Durante cerca de 20 anos, levantou as paredes, ligando as pedras com arame, cal e cimento, e passou a seguir à profusa ornamentação. Com a casa pronta, fez saber que queria ser sepultado nela, mas as autoridades informaram-no de que não poderia ser. Foi então erguer um mausoléu no cemitério de Hauterives, em que gastou mais oito anos. Morreu no ano seguinte.

Nos últimos anos de vida, Cheval obteve o reconhecimento de surrealistas, como Pablo Picasso e André Breton, e Anaïs Nin destacou a sua obra num ensaio publicado. A casa é uma mistura impressionante de estilos (?) e de elementos decorativos, que incluem inspirações bíblicas e da mitologia hindu. Para muitos, é um exemplar ímpar de arquitectura naif.

Em 1969, o ministro da Cultura francês, André Malraux, decidiu proteger o Palácio e classificá-lo como património cultural. Passou a estar diariamente aberto ao público e, desde aí, recebe visitantes com regularidade. Por certo, vão menos para ver o nonsense do Palácio como casa de habitação e mais para observar o ideal sonhado por um homem solitário, ingénuo e obstinado.

'Artitectura': os mal-amados (5)

João Carvalho, 21.11.09

Pałac Kultury i Nauki (ou PKiN), Varsóvia (Polónia)

O Palácio da Cultura e Ciência perdeu o resto amaldiçoado do nome que já teve: Pałac Kultury i Nauki imienia Józefa Stalina. José Estaline mandou fazê-lo e disse que era uma oferta da União Soviética ao povo polaco. Foi construído entre 1952 e 1955 e passou a dominar Varsóvia dia e noite.

Espécie de bolo-de-noiva gigante (o "bolo russo", como lhe chamam os polacos), nasceu das mãos de Lev Rudnev, que o projectou como tantos outros arranha-céus russos da época, misturou-lhe renascentismo e uns maneirismos variados, juntou-lhe alguns traços polacos que colheu no caminho, deixou-o crescer desmesuradamente, salpicou-o com uma pitada de estalinismo q.b., enfeitou-o com o que lhe veio à cabeça e serviu-o bem quente.

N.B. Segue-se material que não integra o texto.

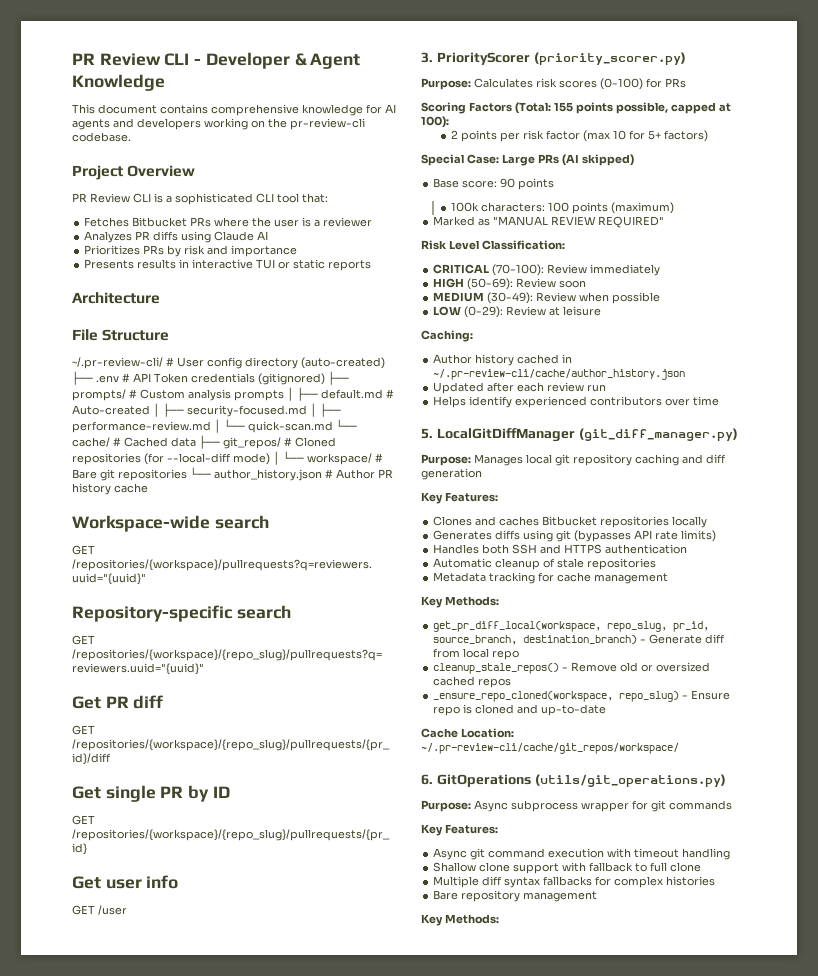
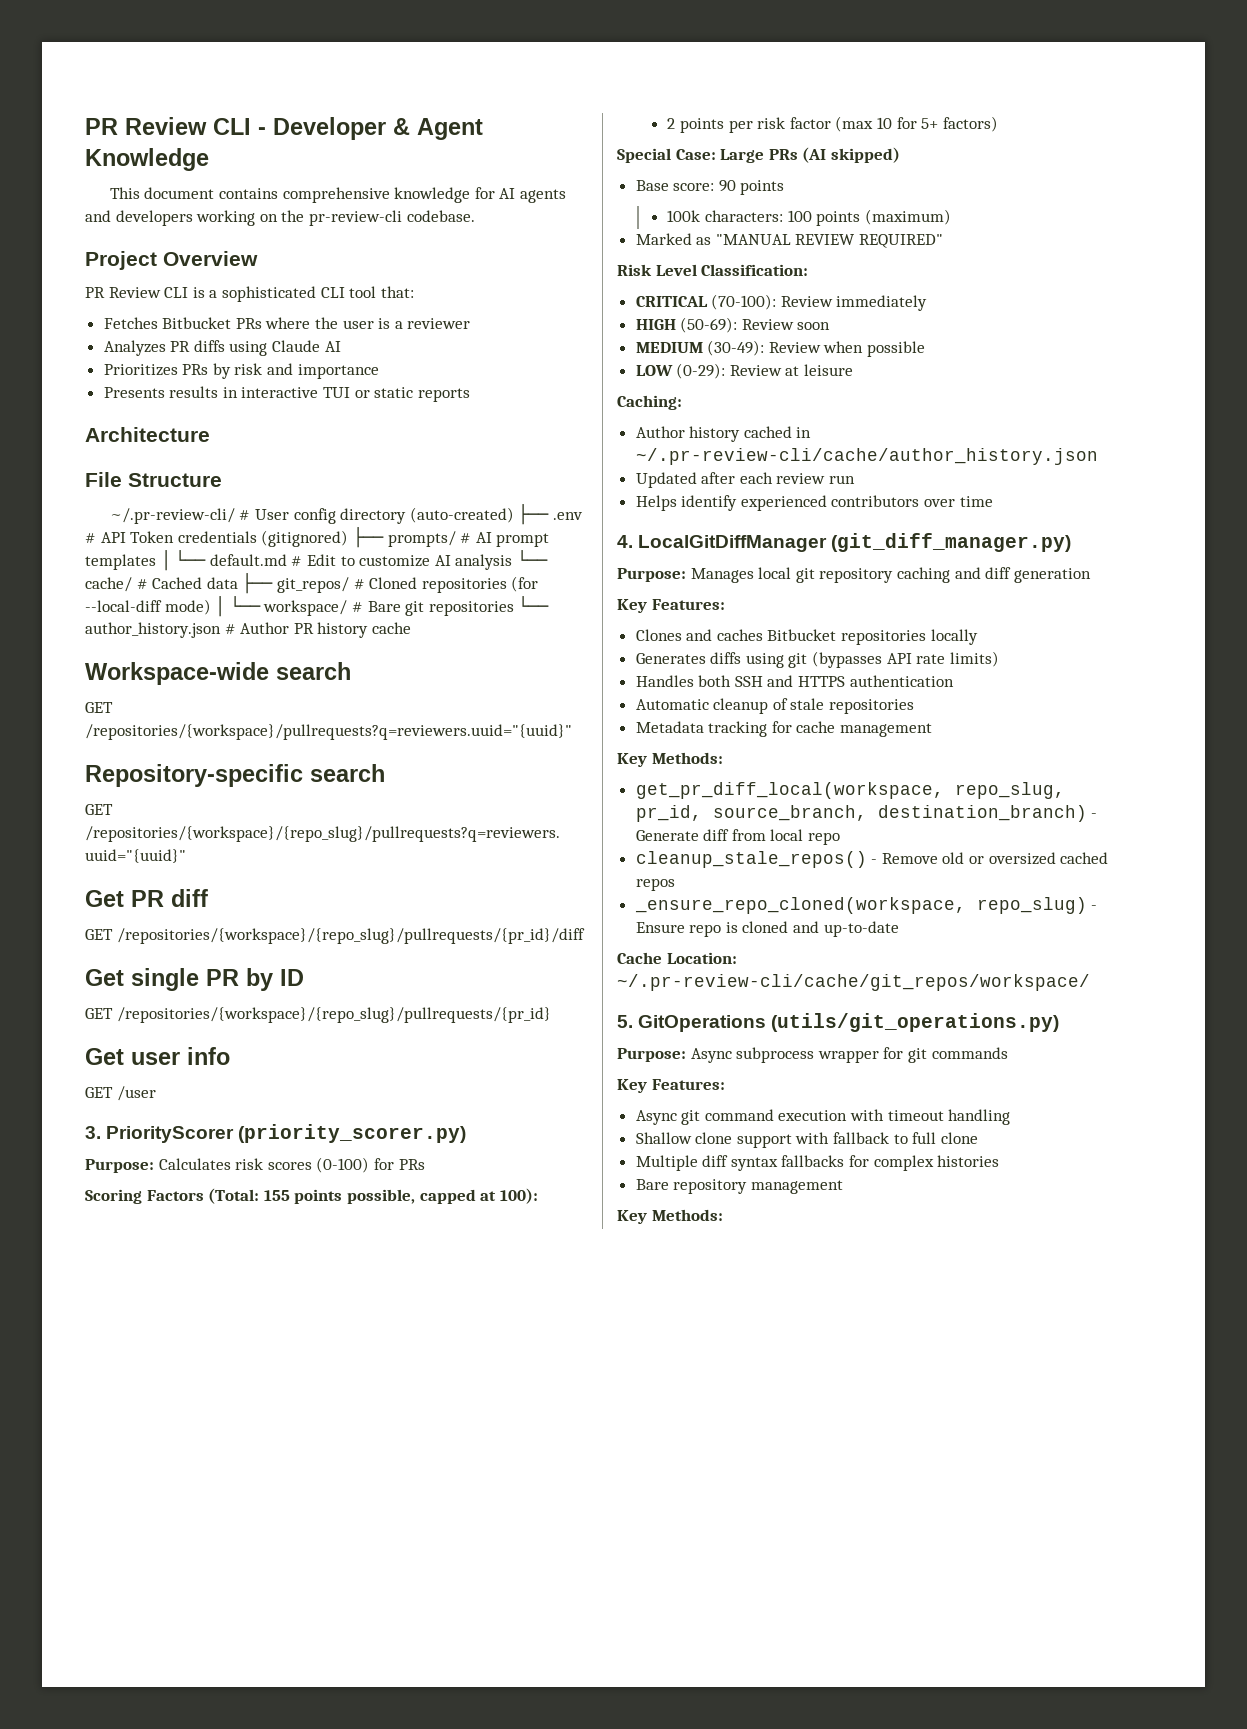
- ~/.pr-review-cli/ # User config directory (auto-created) ├── .env # API Token credentials (gitignored) ├── prompts/ # Custom analysis prompts │ ├── default.md # Auto-created │ ├── security-focused.md │ ├── performance-review.md │ └── quick-scan.md └── cache/ # Cached data ├── git_repos/ # Cloned repositories (for --local-diff mode) │ └── workspace/ # Bare git repositories └── author_history.json # Author PR history cache
+ ~/.pr-review-cli/ # User config directory (auto-created) ├── .env # API Token credentials (gitignored) ├── prompts/ # AI prompt templates │ └── default.md # Edit to customize AI analysis └── cache/ # Cached data ├── git_repos/ # Cloned repositories (for --local-diff mode) │ └── workspace/ # Bare git repositories └── author_history.json # Author PR history cache
- 5. LocalGitDiffManager (git_diff_manager.py)
+ 4. LocalGitDiffManager (git_diff_manager.py)
- 6. GitOperations (utils/git_operations.py)
+ 5. GitOperations (utils/git_operations.py)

O nome de Estaline foi banido com a "destalinização", mas a memória ficou: Varsóvia odeia o dador e a oferta. Não admira: o novo-riquismo disforme ditou que fosse, de 1955 a 1957, o edifício mais alto da Europa e ainda é o maior do país e o oitavo mais alto da União Europeia; o complexo Palácio abafa uma cidade cujo centro histórico, ainda por cima, é Património Histórico classificado pela UNESCO.

Durante a construção, 3500 operários russos foram instalados num bairro suburbano a expensas da Polónia – com cinema, restaurante, centro comunitário e piscina – e a obra registou 16 acidentes de trabalho mortais.

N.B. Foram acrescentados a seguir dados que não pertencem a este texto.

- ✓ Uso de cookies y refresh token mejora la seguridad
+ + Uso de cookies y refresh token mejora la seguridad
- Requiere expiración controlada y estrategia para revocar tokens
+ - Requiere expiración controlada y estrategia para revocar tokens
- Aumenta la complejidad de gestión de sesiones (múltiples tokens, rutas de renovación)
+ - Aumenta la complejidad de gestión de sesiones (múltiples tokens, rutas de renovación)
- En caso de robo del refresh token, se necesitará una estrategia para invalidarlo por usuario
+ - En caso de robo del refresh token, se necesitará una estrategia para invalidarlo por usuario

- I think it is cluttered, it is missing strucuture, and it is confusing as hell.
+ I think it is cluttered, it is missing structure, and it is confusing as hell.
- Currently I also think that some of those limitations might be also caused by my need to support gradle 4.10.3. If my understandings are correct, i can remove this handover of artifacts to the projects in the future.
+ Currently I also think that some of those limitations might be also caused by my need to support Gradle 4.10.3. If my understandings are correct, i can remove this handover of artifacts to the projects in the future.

Depois da saída soviética, em 1989, o ódio esmoreceu e o impacto do complexo foi atenuado: recebeu no topo quatro relógios de 6,3 metros de diâmetro, em 2000, e os prédios erguidos entretanto alteraram a volumetria urbana. Mas será possível um dia gostar de tamanha aberração? Nunca: a sua omnipresença é uma sombra do passado odioso que ficou a pairar sobre a sofrida capital.